15. S’agissant des poursuites, l’Assemblée appelle les Etats membres du Conseil de l’Europe:
15.1. à moderniser et à développer un cadre juridique interne commun et plus pertinent afin d’ériger en infraction pénale l’acte de piraterie, quel que soit le lieu où il est commis, et d’assurer les poursuites dans les Etats membres du Conseil de l’Europe, ou à mettre en place la législation appropriée si elle n’existe pas;
15.2. à introduire des dispositions juridiques afin d’autoriser l’arrestation, le transfert et les poursuites à l’encontre de pirates présumés appréhendés dans les eaux territoriales somaliennes ou sur le territoire somalien, conformément à la Résolution 1851 du Conseil de sécurité des Nations Unies;
15.3. à établir des règles relatives au traitement, à bord de leurs navires militaires, de pirates présumés, garantissant le respect plein et entier de la Convention européenne des droits de l’homme et d’autres instruments internationaux pertinents relatifs aux droits de l’homme;
15.4. à renforcer la coopération internationale et à convenir de directives claires quant à la manière d’identifier l’Etat responsable des poursuites à l’encontre de pirates présumés;
15.5. à rechercher les moyens appropriés d’adapter le cadre juridique international en vigueur aux besoins actuels en matière de surveillance maritime et à étudier la possibilité de créer, à condition que tous les inconvénients existants soient supprimés dans ce domaine, un mécanisme spécial (international ou avec une participation internationale) permettant d’engager des poursuites contre les personnes soupçonnées de piraterie.
16. L’Assemblée appelle les Etats membres du Conseil de l’Europe et de l’Union européenne:
16.1. à conclure des accords avec des pays tiers quant au transfert et à l’engagement de poursuites à l’encontre de pirates présumés, et à veiller à ce que ces accords soient pleinement conformes à la Convention européenne des droits de l’homme et aux autres instruments internationaux pertinents relatifs aux droits de l’homme;
16.2. à surveiller étroitement le traitement accordé aux pirates présumés après leur transfert vers un pays tiers, notamment en ce qui concerne les conditions de détention, l’accès à un procès équitable, l’absence de toute pratique de la torture et de traitement inhumain ou dégradant, ou encore de la peine capitale.

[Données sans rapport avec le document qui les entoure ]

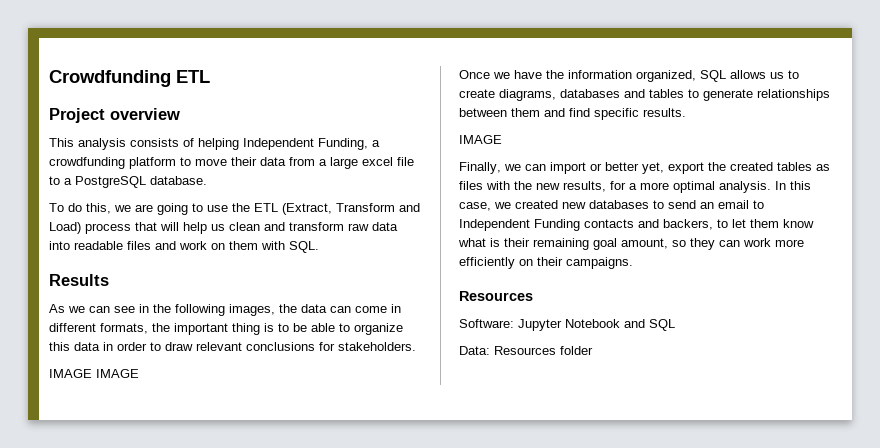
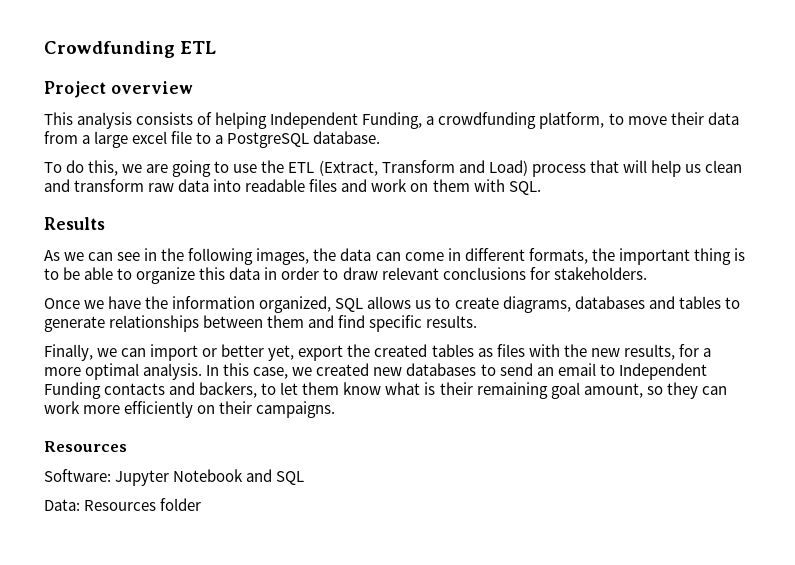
- This analysis consists of helping Independent Funding, a crowdfunding platform to move their data from a large excel file to a PostgreSQL database.
+ This analysis consists of helping Independent Funding, a crowdfunding platform, to move their data from a large excel file to a PostgreSQL database.
- IMAGE IMAGE
  Once we have the information organized, SQL allows us to create diagrams, databases and tables to generate relationships between them and find specific results.
- IMAGE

17. Enfin, s’agissant de l’élaboration d’un cadre global de lutte contre la piraterie, l’Assemblée appelle les Etats membres du Conseil de l’Europe:
17.1. à s’attaquer aux causes profondes de la piraterie, en soutenant des mesures destinées à réduire la pauvreté, à promouvoir la reprise et le développement économiques, et à renforcer l’aide aux pays, en particulier à la Somalie, dans lesquels la situation conduit certaines personnes à des actes de piraterie;
17.2. à soutenir les efforts du Gouvernement fédéral de transition de la Somalie et ceux de la communauté internationale, en particulier des Nations Unies et de l’Union européenne, afin de rétablir la paix et la stabilité en Somalie;
17.3. à renforcer l’aide apportée à la Somalie, directement ou par l’intermédiaire du Programme alimentaire mondial, du Haut-Commissariat des Nations Unies pour les réfugiés et d’autres organisations des droits de l’homme ou humanitaires;
17.4. à mettre en place des politiques et une législation claires contre le paiement de rançons, et à garantir leur respect tant par les acteurs privés que par les autorités de l’Etat;
17.5. à améliorer la coopération internationale afin d’identifier les réseaux criminels basés en Somalie ou ailleurs qui orchestrent les attaques de pirates et à veiller à ce que les responsables soient traduits en justice;
17.6. à mener des enquêtes afin de vérifier si les versements de rançons servent à financer des groupes extrémistes ou terroristes et, dans l’affirmative, à prendre toutes les mesures nécessaires pour mettre un terme à cette pratique et éviter les récidives.